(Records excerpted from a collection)
>>>>>
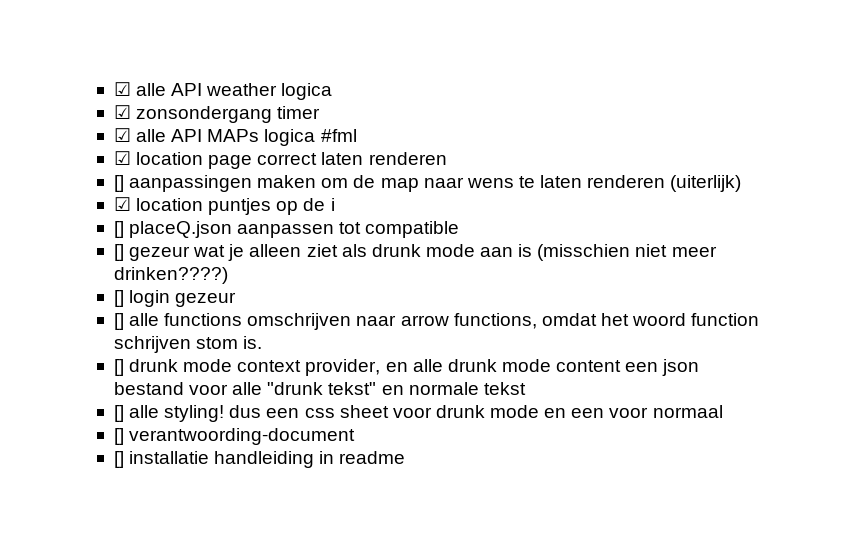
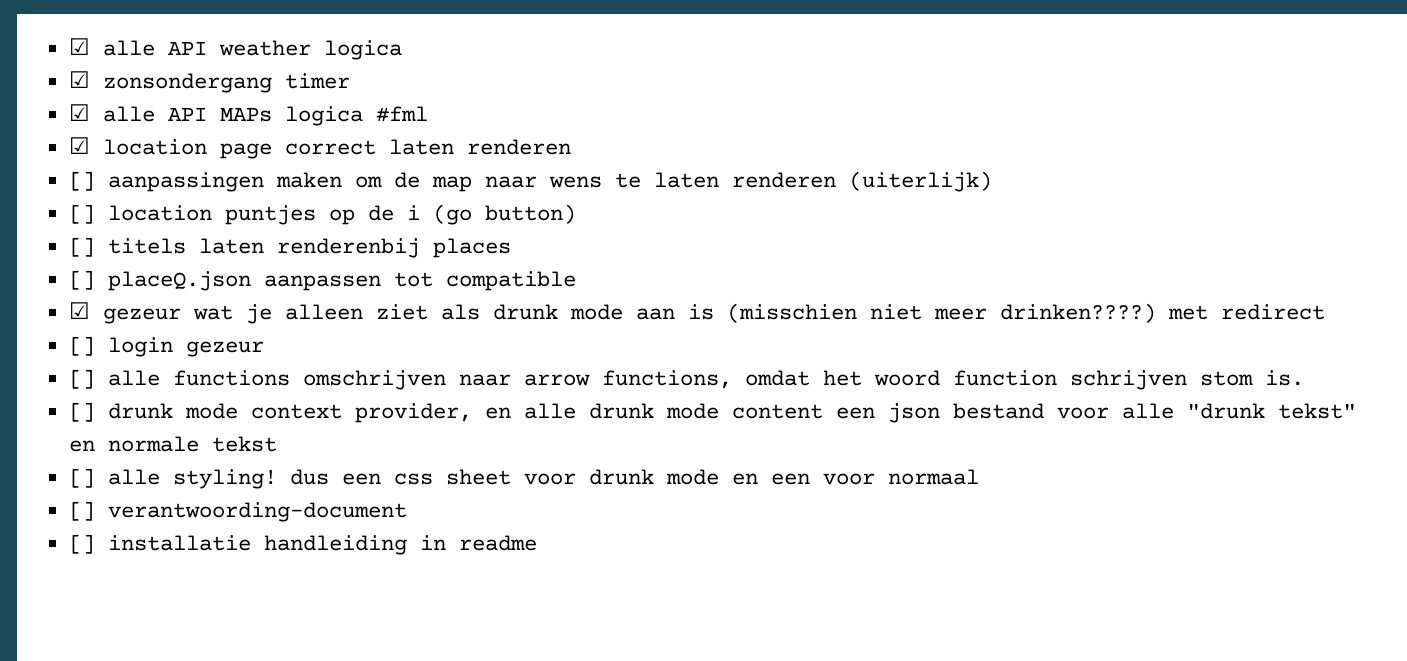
- ☑ location puntjes op de i
+ [] location puntjes op de i (go button)
+ [] titels laten renderenbij places
- [] gezeur wat je alleen ziet als drunk mode aan is (misschien niet meer drinken????)
+ ☑ gezeur wat je alleen ziet als drunk mode aan is (misschien niet meer drinken????) met redirect

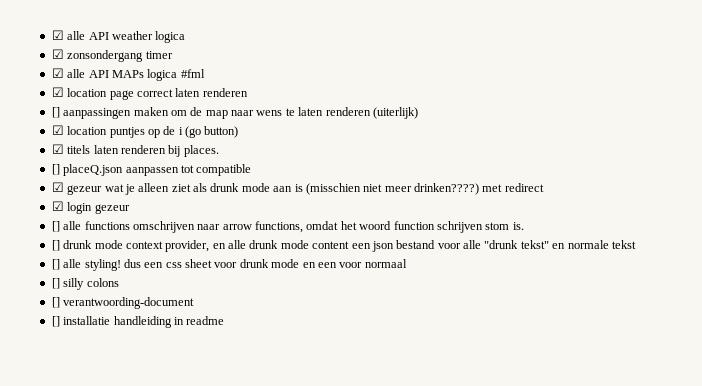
- [] location puntjes op de i (go button)
+ ☑ location puntjes op de i (go button)
- [] titels laten renderenbij places
+ ☑ titels laten renderen bij places.
- [] login gezeur
+ ☑ login gezeur
+ [] silly colons

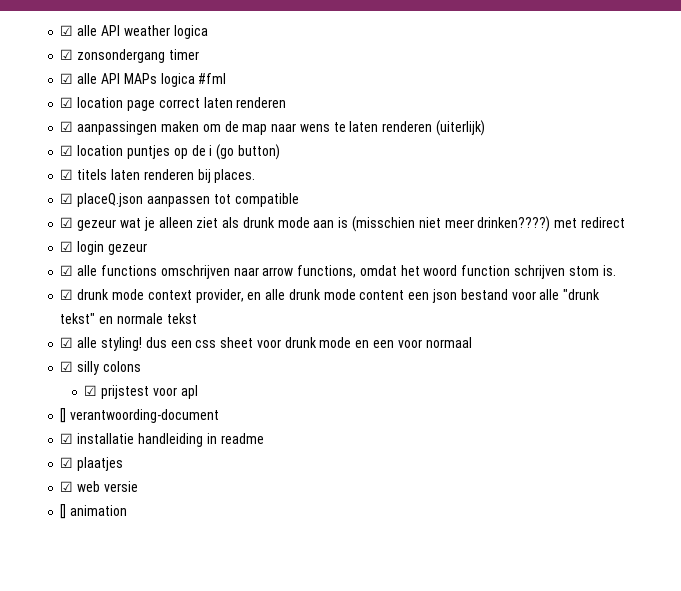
- [] aanpassingen maken om de map naar wens te laten renderen (uiterlijk)
+ ☑ aanpassingen maken om de map naar wens te laten renderen (uiterlijk)
- [] placeQ.json aanpassen tot compatible
+ ☑ placeQ.json aanpassen tot compatible
- [] alle functions omschrijven naar arrow functions, omdat het woord function schrijven stom is.
+ ☑ alle functions omschrijven naar arrow functions, omdat het woord function schrijven stom is.
- [] drunk mode context provider, en alle drunk mode content een json bestand voor alle "drunk tekst" en normale tekst
+ ☑ drunk mode context provider, en alle drunk mode content een json bestand voor alle "drunk tekst" en normale tekst
- [] alle styling! dus een css sheet voor drunk mode en een voor normaal
+ ☑ alle styling! dus een css sheet voor drunk mode en een voor normaal
- [] silly colons
+ ☑ silly colons
+ ☑ prijstest voor apl
- [] installatie handleiding in readme
+ ☑ installatie handleiding in readme
+ ☑ plaatjes
+ ☑ web versie
+ [] animation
<<<<<
*WORK TASK:*
Print every record exactly without the images.

*EXPECTED ANSWER:*
- ☑ location puntjes op de i
+ [] location puntjes op de i (go button)
+ [] titels laten renderenbij places
- [] gezeur wat je alleen ziet als drunk mode aan is (misschien niet meer drinken????)
+ ☑ gezeur wat je alleen ziet als drunk mode aan is (misschien niet meer drinken????) met redirect

- [] location puntjes op de i (go button)
+ ☑ location puntjes op de i (go button)
- [] titels laten renderenbij places
+ ☑ titels laten renderen bij places.
- [] login gezeur
+ ☑ login gezeur
+ [] silly colons

- [] aanpassingen maken om de map naar wens te laten renderen (uiterlijk)
+ ☑ aanpassingen maken om de map naar wens te laten renderen (uiterlijk)
- [] placeQ.json aanpassen tot compatible
+ ☑ placeQ.json aanpassen tot compatible
- [] alle functions omschrijven naar arrow functions, omdat het woord function schrijven stom is.
+ ☑ alle functions omschrijven naar arrow functions, omdat het woord function schrijven stom is.
- [] drunk mode context provider, en alle drunk mode content een json bestand voor alle "drunk tekst" en normale tekst
+ ☑ drunk mode context provider, en alle drunk mode content een json bestand voor alle "drunk tekst" en normale tekst
- [] alle styling! dus een css sheet voor drunk mode en een voor normaal
+ ☑ alle styling! dus een css sheet voor drunk mode en een voor normaal
- [] silly colons
+ ☑ silly colons
+ ☑ prijstest voor apl
- [] installatie handleiding in readme
+ ☑ installatie handleiding in readme
+ ☑ plaatjes
+ ☑ web versie
+ [] animation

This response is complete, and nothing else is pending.